• Problem requirements:
Every line holding the word "tests" should be copied from the material.

• Information shown:
______
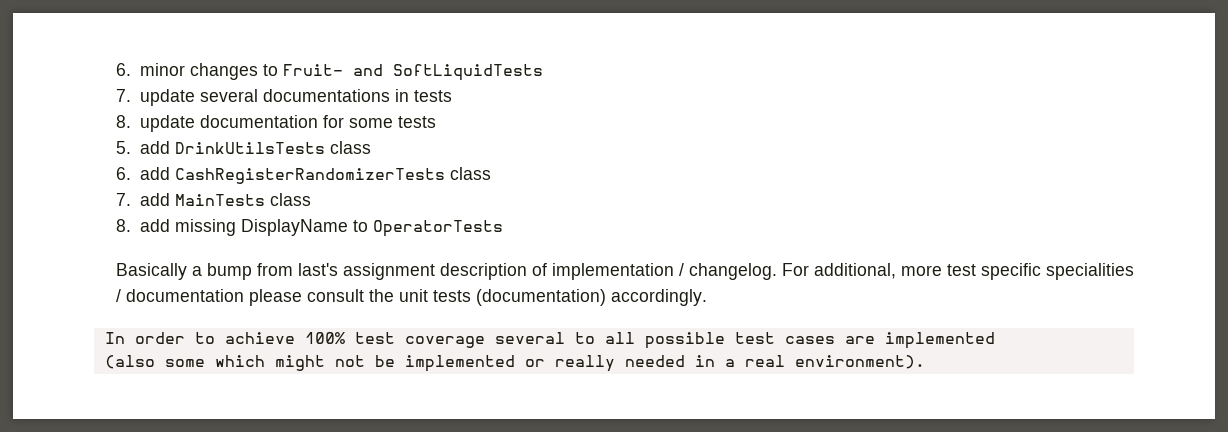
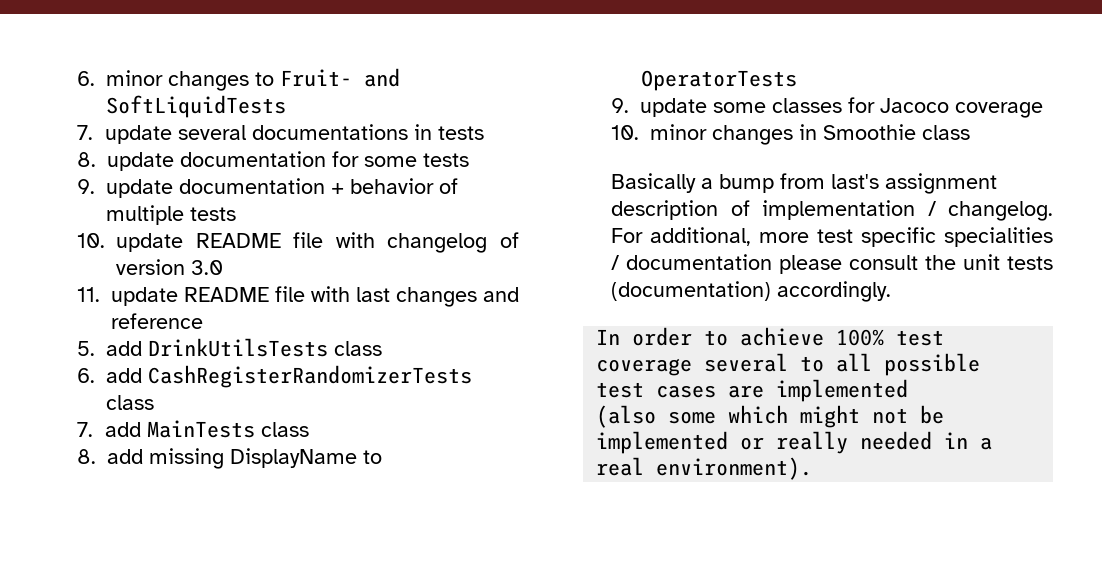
(436, 122) none -> [76,178,458,198] [105,205,236,225] [76,232,519,253] [115,259,223,275] [76,286,519,307] [110,313,203,329] // 9. update documentation + behavior of multiple tests // 10. update README file with changelog of version 3.0 // 11. update README file with last changes and reference
(503, 228) none -> [610,97,1043,118] [610,124,970,145] // 9. update some classes for Jacoco coverage // 10. minor changes in Smoothie class

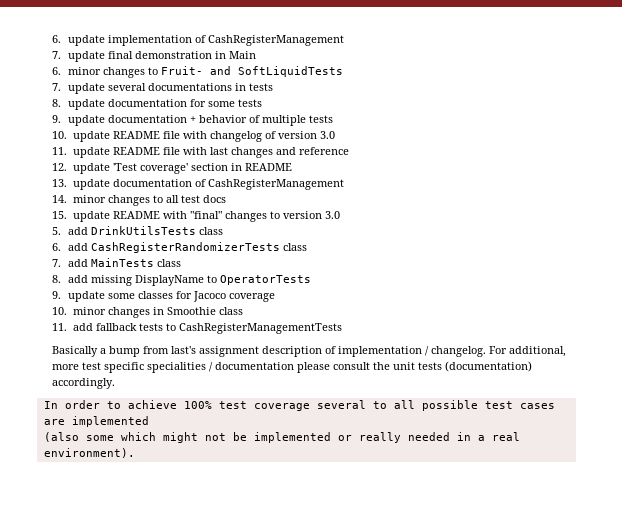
[76,71,95,86] 6. -> [52,35,344,46] [52,51,256,62] [52,67,62,75] 6. update implementation of CashRegisterManagement // 7. update final demonstration in Main // 6.
(203, 321) none -> [52,163,292,174] [52,179,344,190] [52,195,226,206] [52,211,340,222] // 12. update 'Test coverage' section in README // 13. update documentation of CashRegisterManagement // 14. minor changes to all test docs // 15. update README with "final" changes to version 3.0
(970, 132) none -> [52,323,342,334] // 11. add fallback tests to CashRegisterManagementTests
______
• Reply to the exercise:
(436, 122) none -> [76,178,458,198] [105,205,236,225] [76,232,519,253] [115,259,223,275] [76,286,519,307] [110,313,203,329] // 9. update documentation + behavior of multiple tests // 10. update README file with changelog of version 3.0 // 11. update README file with last changes and reference
(970, 132) none -> [52,323,342,334] // 11. add fallback tests to CashRegisterManagementTests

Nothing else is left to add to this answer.